The surbahar is to the sitar what the cello is to the violin. According to musicologist Deepak Raja, the surbahar was developed around 1825 by Ghulam Mohammed, a sitar player from the Awadh principality (Lucknow). “Ghulam Mohammad felt the need to devise an instrument which combined the handling convenience of the sitar with the melodic potential and acoustic richness of the rudra veena,” says Raja. But, over the years, the melodic nature and popularity of the contemporary sitar threatened the surbahar with extinction. “The surbahar as a solo instrument was being seriously pursued today only by two musicians – Imrat Khan and his son Irshad Khan,” he adds.
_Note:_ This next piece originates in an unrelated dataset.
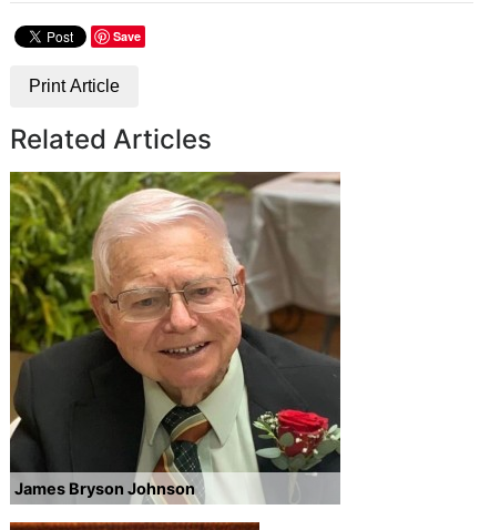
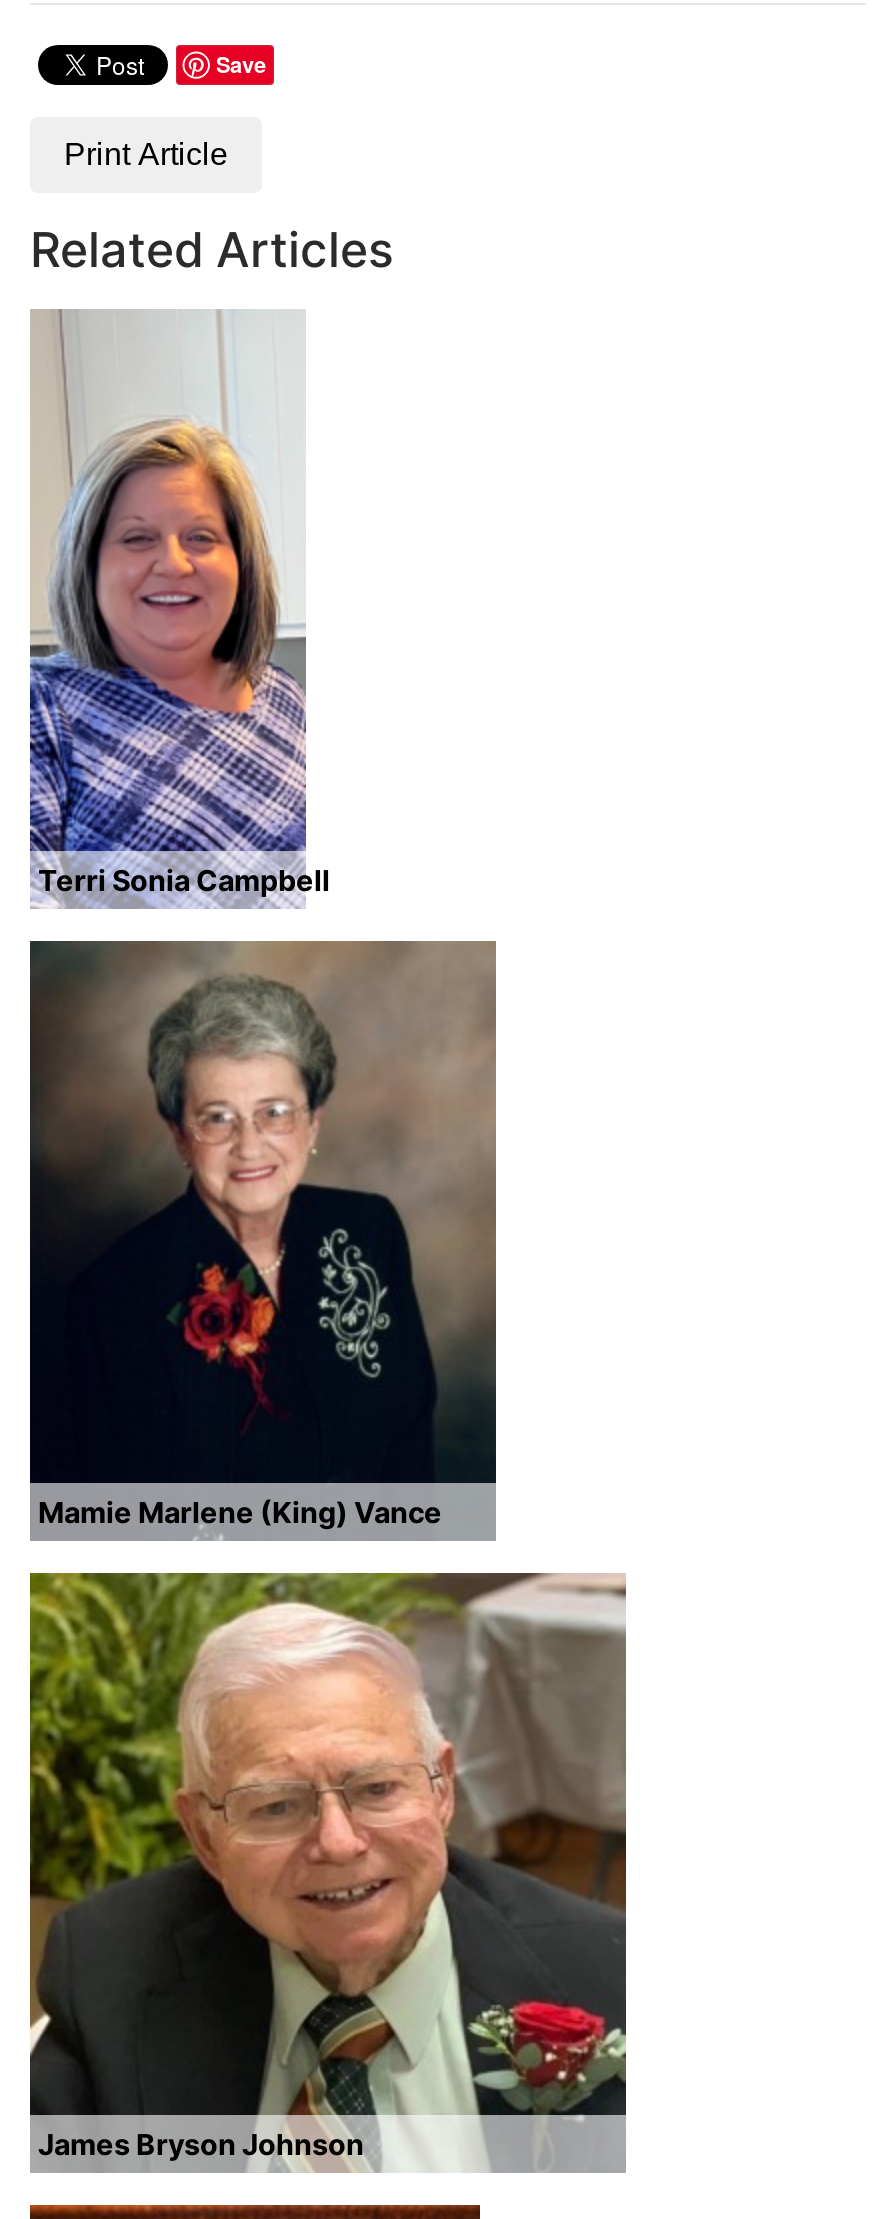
none -> [28,309,330,896] [image] | Terri Sonia Campbell
none -> [30,939,498,1541] [image] | Mamie Marlene (King) Vance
Imrat Khan was among the first Indian classical musicians to perform in the West. In 1961, he played at the Edinburgh International Festival as well as in Berlin and London. A few years later, he taught at the Dartington College of Arts in England. Englishman Robert Browning, who started the World Music Institute in New York, remembered how, back in the sixties, he had been mesmerised by Imrat Khan’s surbahar on BBC Radio — a sound never before heard.
Imrat Khan and his four sons — Nishat Khan, Irshad Khan, Wajahat Khan and Shafat Khan — who played sitar, surbahar, sarod and tabla, performed several times together in a programme he called ‘the fifty fingers of Imrat Khan’. He is survived by his sons, daughter Sabiha Yoshida, children from his first wife Mumtaz and his much younger son Azmat, from his former student and wife Belinda.
If it weren’t for Ustad Imrat Khan, the surbahar may well have receded from the listener’s imagination. The maestro, who famously turned down the Padma Shri last year, saying that the recognition came far too late, died after a brief illness in St Louis, the US, where he lived for many years. He was 83.